**EXERCISE INSTRUCTIONS:**
All of the records should come back exactly as written.

**ENTRIES SHOWN:**
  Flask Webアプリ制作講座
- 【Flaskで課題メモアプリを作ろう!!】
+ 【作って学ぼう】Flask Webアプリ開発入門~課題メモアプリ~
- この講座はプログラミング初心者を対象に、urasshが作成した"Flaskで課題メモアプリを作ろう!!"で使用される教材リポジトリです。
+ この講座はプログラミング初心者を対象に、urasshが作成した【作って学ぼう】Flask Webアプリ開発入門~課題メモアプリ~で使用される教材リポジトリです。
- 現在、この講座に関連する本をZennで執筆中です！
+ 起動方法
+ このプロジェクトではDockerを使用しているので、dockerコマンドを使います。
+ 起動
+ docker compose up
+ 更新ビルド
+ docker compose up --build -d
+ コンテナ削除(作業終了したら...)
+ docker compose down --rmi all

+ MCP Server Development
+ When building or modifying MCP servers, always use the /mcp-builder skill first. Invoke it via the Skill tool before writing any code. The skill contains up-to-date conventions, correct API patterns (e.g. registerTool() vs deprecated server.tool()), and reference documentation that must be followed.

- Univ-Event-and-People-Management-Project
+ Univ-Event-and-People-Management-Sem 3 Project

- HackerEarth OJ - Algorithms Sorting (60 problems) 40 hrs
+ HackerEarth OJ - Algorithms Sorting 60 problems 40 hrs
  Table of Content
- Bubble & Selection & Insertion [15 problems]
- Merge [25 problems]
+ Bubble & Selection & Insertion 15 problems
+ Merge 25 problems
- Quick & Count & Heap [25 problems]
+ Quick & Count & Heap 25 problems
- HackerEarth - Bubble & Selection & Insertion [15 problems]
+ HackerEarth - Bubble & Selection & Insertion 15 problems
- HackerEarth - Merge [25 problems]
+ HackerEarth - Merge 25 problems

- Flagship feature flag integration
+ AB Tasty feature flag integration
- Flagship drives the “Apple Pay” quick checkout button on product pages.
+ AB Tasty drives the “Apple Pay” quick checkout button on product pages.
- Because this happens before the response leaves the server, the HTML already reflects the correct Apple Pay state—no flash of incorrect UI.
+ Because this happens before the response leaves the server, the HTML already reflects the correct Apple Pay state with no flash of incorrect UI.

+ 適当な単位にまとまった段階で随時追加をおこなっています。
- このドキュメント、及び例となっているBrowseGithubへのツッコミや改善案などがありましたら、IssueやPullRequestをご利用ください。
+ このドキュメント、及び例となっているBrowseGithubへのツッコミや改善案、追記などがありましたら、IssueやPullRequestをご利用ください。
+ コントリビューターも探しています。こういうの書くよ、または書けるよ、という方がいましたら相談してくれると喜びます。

**REPLY:**
  Flask Webアプリ制作講座
- 【Flaskで課題メモアプリを作ろう!!】
+ 【作って学ぼう】Flask Webアプリ開発入門~課題メモアプリ~
- この講座はプログラミング初心者を対象に、urasshが作成した"Flaskで課題メモアプリを作ろう!!"で使用される教材リポジトリです。
+ この講座はプログラミング初心者を対象に、urasshが作成した【作って学ぼう】Flask Webアプリ開発入門~課題メモアプリ~で使用される教材リポジトリです。
- 現在、この講座に関連する本をZennで執筆中です！
+ 起動方法
+ このプロジェクトではDockerを使用しているので、dockerコマンドを使います。
+ 起動
+ docker compose up
+ 更新ビルド
+ docker compose up --build -d
+ コンテナ削除(作業終了したら...)
+ docker compose down --rmi all

+ MCP Server Development
+ When building or modifying MCP servers, always use the /mcp-builder skill first. Invoke it via the Skill tool before writing any code. The skill contains up-to-date conventions, correct API patterns (e.g. registerTool() vs deprecated server.tool()), and reference documentation that must be followed.

- Univ-Event-and-People-Management-Project
+ Univ-Event-and-People-Management-Sem 3 Project

- HackerEarth OJ - Algorithms Sorting (60 problems) 40 hrs
+ HackerEarth OJ - Algorithms Sorting 60 problems 40 hrs
  Table of Content
- Bubble & Selection & Insertion [15 problems]
- Merge [25 problems]
+ Bubble & Selection & Insertion 15 problems
+ Merge 25 problems
- Quick & Count & Heap [25 problems]
+ Quick & Count & Heap 25 problems
- HackerEarth - Bubble & Selection & Insertion [15 problems]
+ HackerEarth - Bubble & Selection & Insertion 15 problems
- HackerEarth - Merge [25 problems]
+ HackerEarth - Merge 25 problems

- Flagship feature flag integration
+ AB Tasty feature flag integration
- Flagship drives the “Apple Pay” quick checkout button on product pages.
+ AB Tasty drives the “Apple Pay” quick checkout button on product pages.
- Because this happens before the response leaves the server, the HTML already reflects the correct Apple Pay state—no flash of incorrect UI.
+ Because this happens before the response leaves the server, the HTML already reflects the correct Apple Pay state with no flash of incorrect UI.

+ 適当な単位にまとまった段階で随時追加をおこなっています。
- このドキュメント、及び例となっているBrowseGithubへのツッコミや改善案などがありましたら、IssueやPullRequestをご利用ください。
+ このドキュメント、及び例となっているBrowseGithubへのツッコミや改善案、追記などがありましたら、IssueやPullRequestをご利用ください。
+ コントリビューターも探しています。こういうの書くよ、または書けるよ、という方がいましたら相談してくれると喜びます。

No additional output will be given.